* **Work required**: Wherever pictures occur in the entries below, leave them out and retype the rest exactly.

* **Web document revisions**:
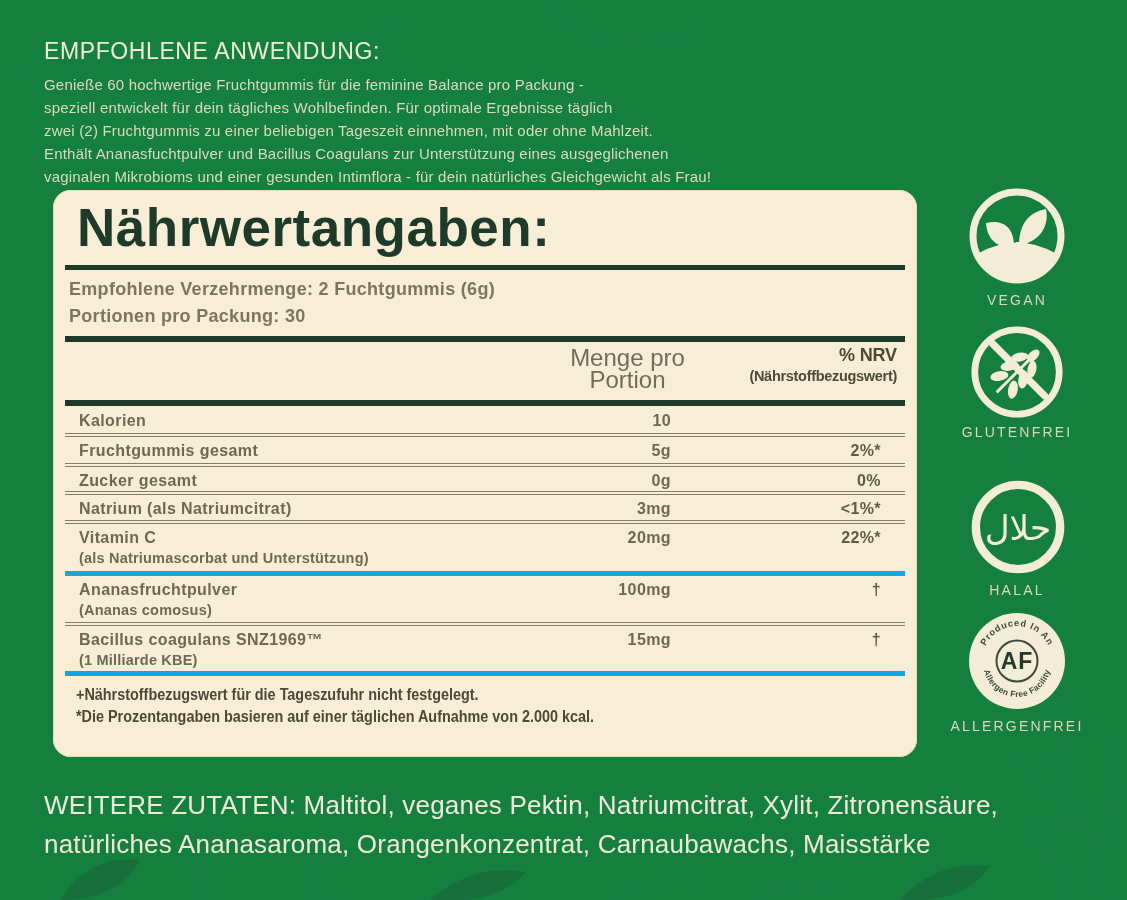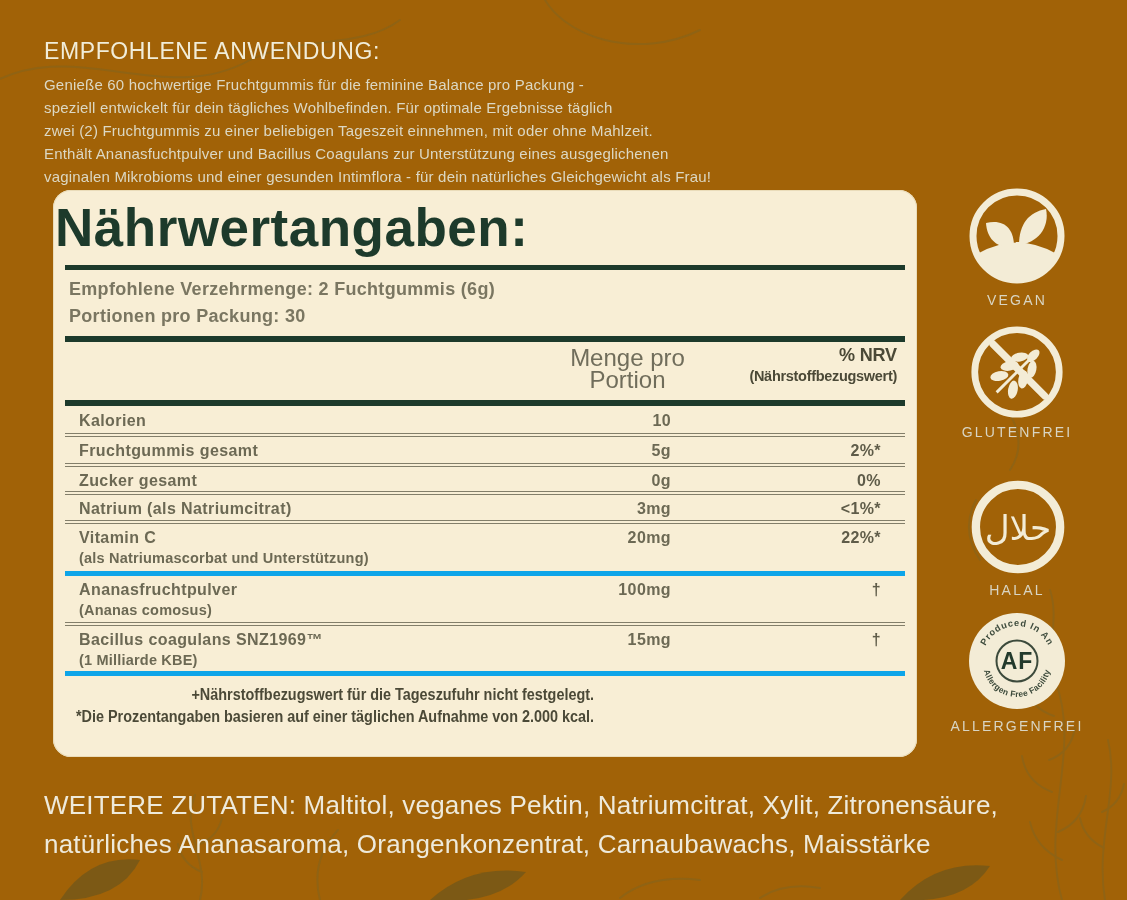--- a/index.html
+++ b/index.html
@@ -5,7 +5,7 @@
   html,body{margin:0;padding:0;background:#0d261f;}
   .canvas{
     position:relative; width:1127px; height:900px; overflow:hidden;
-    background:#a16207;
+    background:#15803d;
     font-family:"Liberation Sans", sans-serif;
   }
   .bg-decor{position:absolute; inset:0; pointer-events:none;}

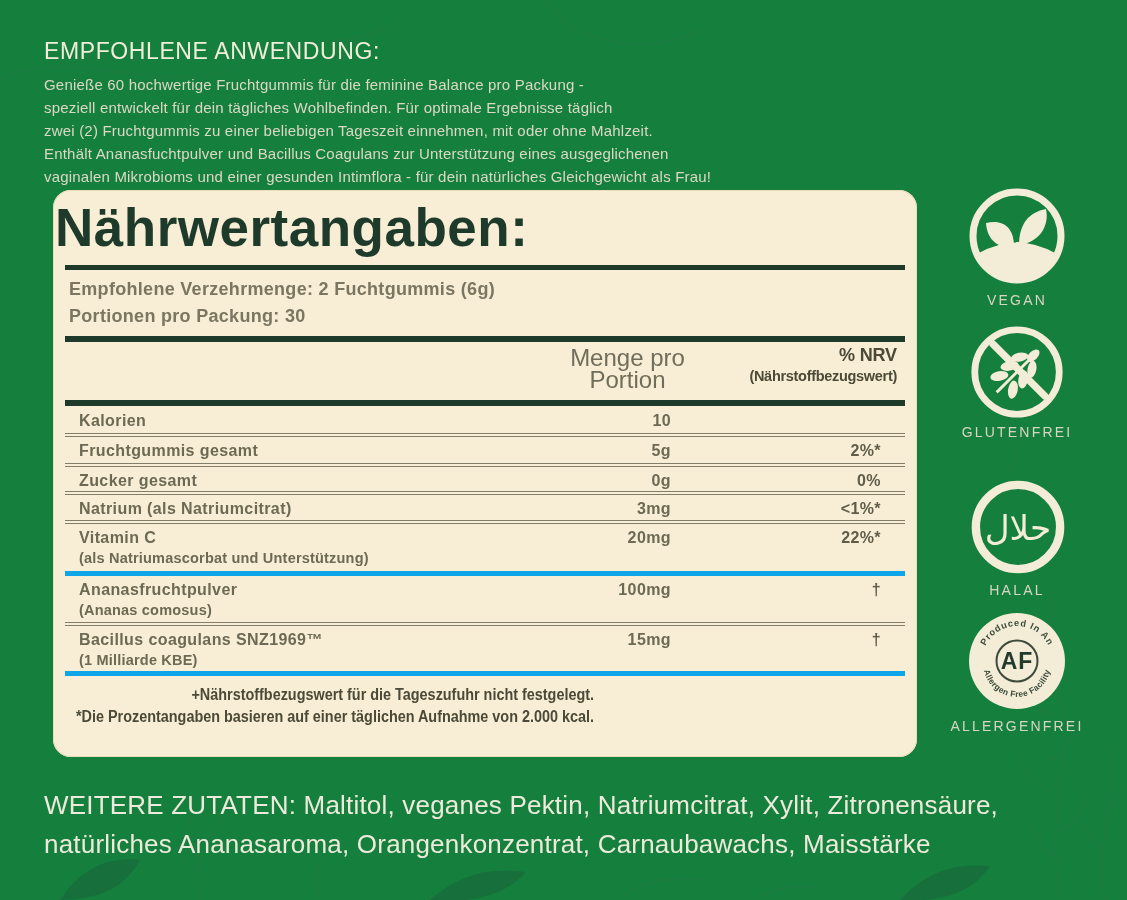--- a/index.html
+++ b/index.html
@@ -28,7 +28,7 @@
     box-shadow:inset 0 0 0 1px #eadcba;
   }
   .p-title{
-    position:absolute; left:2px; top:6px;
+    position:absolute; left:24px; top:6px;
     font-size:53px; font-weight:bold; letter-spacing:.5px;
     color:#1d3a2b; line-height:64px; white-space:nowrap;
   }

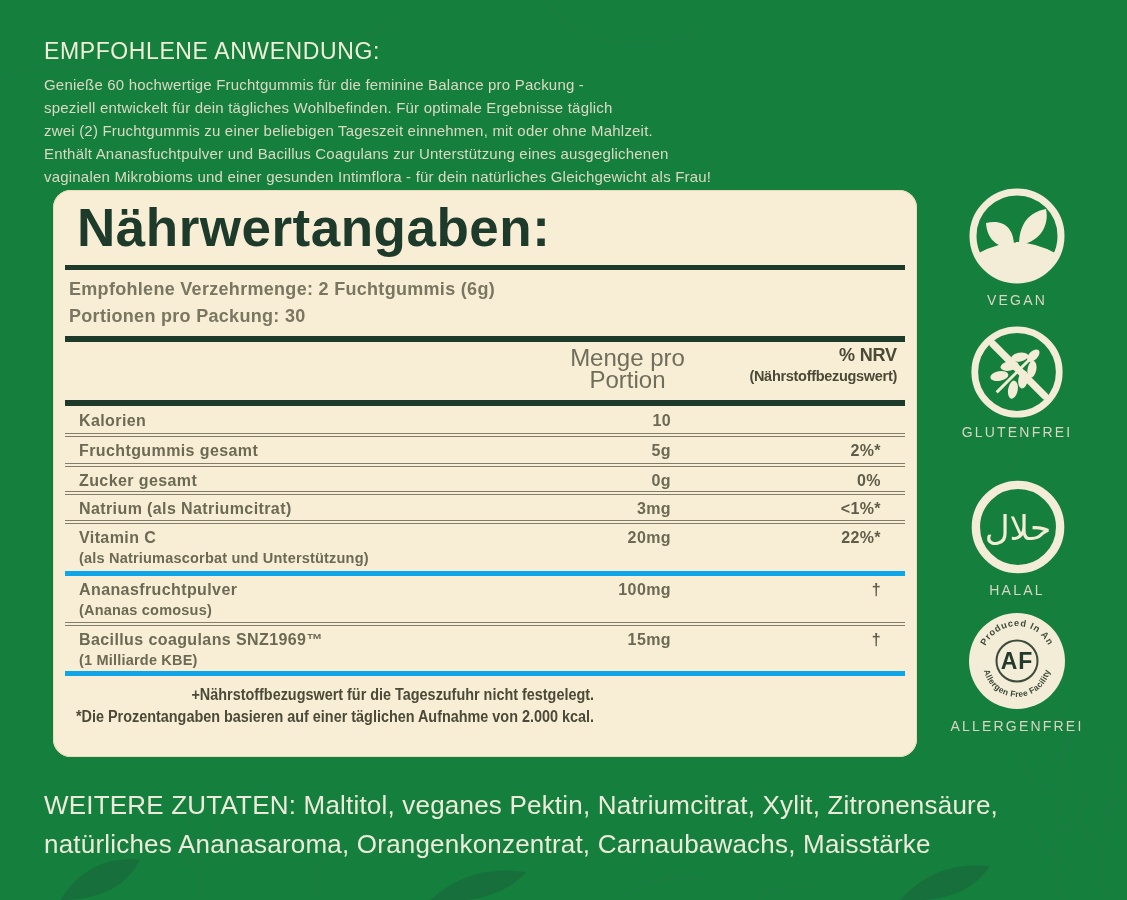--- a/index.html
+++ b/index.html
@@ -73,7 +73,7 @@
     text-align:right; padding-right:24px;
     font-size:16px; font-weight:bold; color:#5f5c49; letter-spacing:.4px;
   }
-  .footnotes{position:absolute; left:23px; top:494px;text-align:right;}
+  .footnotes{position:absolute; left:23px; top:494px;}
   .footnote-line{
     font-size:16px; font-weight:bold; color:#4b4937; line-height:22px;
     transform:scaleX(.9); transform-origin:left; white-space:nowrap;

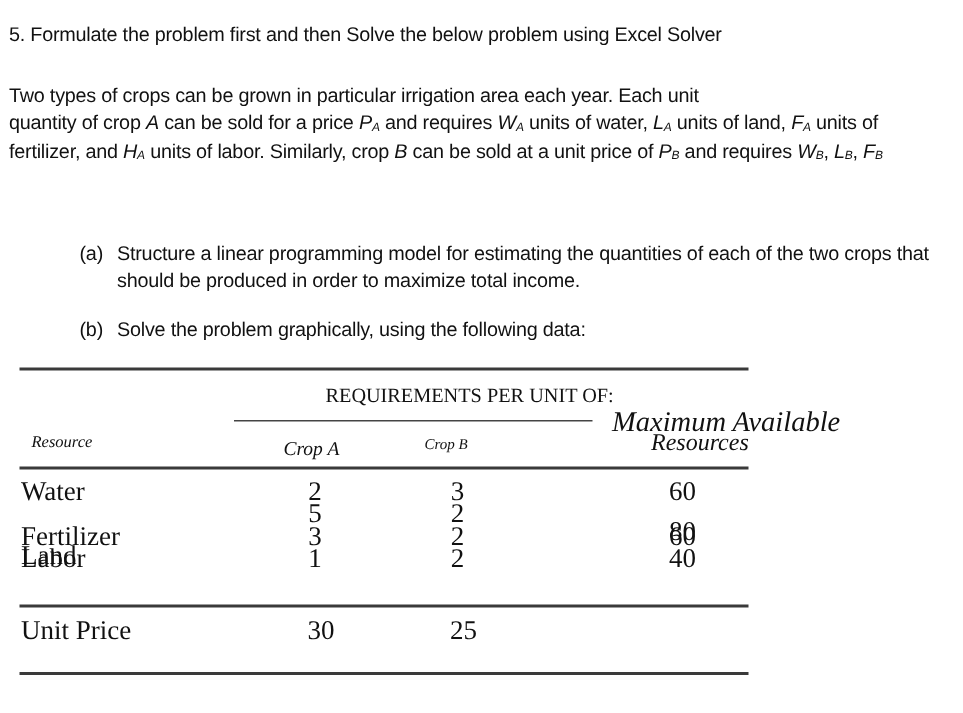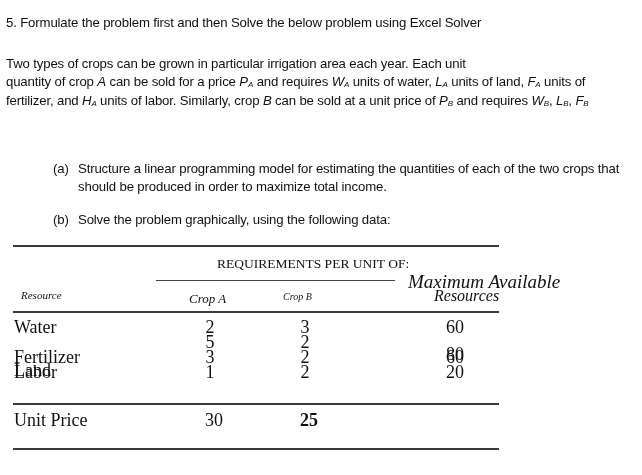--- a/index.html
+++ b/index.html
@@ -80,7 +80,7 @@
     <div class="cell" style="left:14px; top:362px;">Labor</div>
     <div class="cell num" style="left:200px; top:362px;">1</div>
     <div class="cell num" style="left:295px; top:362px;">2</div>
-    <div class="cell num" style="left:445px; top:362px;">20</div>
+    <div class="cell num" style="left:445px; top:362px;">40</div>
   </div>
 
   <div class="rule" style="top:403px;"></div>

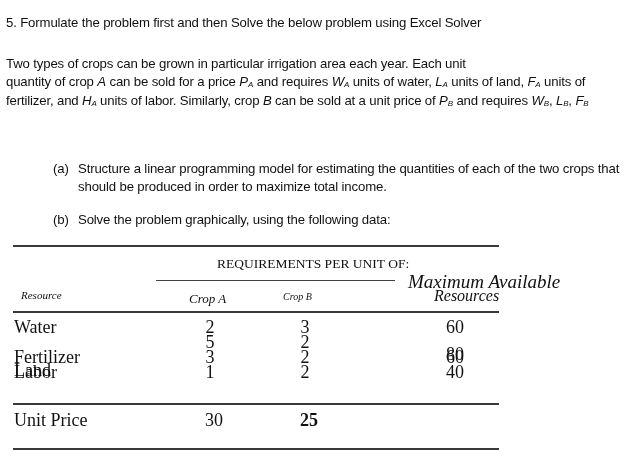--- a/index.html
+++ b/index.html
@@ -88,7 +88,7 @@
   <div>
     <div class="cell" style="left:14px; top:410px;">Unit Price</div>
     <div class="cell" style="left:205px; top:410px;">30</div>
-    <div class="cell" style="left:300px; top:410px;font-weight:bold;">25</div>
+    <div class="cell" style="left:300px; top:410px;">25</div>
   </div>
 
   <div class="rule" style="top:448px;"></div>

* **Worked solution**:
--- a/index.html
+++ b/index.html
@@ -5,7 +5,7 @@
   html,body{margin:0;padding:0;background:#0d261f;}
   .canvas{
     position:relative; width:1127px; height:900px; overflow:hidden;
-    background:#a16207;
+    background:#15803d;
     font-family:"Liberation Sans", sans-serif;
   }
   .bg-decor{position:absolute; inset:0; pointer-events:none;}

--- a/index.html
+++ b/index.html
@@ -28,7 +28,7 @@
     box-shadow:inset 0 0 0 1px #eadcba;
   }
   .p-title{
-    position:absolute; left:2px; top:6px;
+    position:absolute; left:24px; top:6px;
     font-size:53px; font-weight:bold; letter-spacing:.5px;
     color:#1d3a2b; line-height:64px; white-space:nowrap;
   }

--- a/index.html
+++ b/index.html
@@ -73,7 +73,7 @@
     text-align:right; padding-right:24px;
     font-size:16px; font-weight:bold; color:#5f5c49; letter-spacing:.4px;
   }
-  .footnotes{position:absolute; left:23px; top:494px;text-align:right;}
+  .footnotes{position:absolute; left:23px; top:494px;}
   .footnote-line{
     font-size:16px; font-weight:bold; color:#4b4937; line-height:22px;
     transform:scaleX(.9); transform-origin:left; white-space:nowrap;

--- a/index.html
+++ b/index.html
@@ -80,7 +80,7 @@
     <div class="cell" style="left:14px; top:362px;">Labor</div>
     <div class="cell num" style="left:200px; top:362px;">1</div>
     <div class="cell num" style="left:295px; top:362px;">2</div>
-    <div class="cell num" style="left:445px; top:362px;">20</div>
+    <div class="cell num" style="left:445px; top:362px;">40</div>
   </div>
 
   <div class="rule" style="top:403px;"></div>

--- a/index.html
+++ b/index.html
@@ -88,7 +88,7 @@
   <div>
     <div class="cell" style="left:14px; top:410px;">Unit Price</div>
     <div class="cell" style="left:205px; top:410px;">30</div>
-    <div class="cell" style="left:300px; top:410px;font-weight:bold;">25</div>
+    <div class="cell" style="left:300px; top:410px;">25</div>
   </div>
 
   <div class="rule" style="top:448px;"></div>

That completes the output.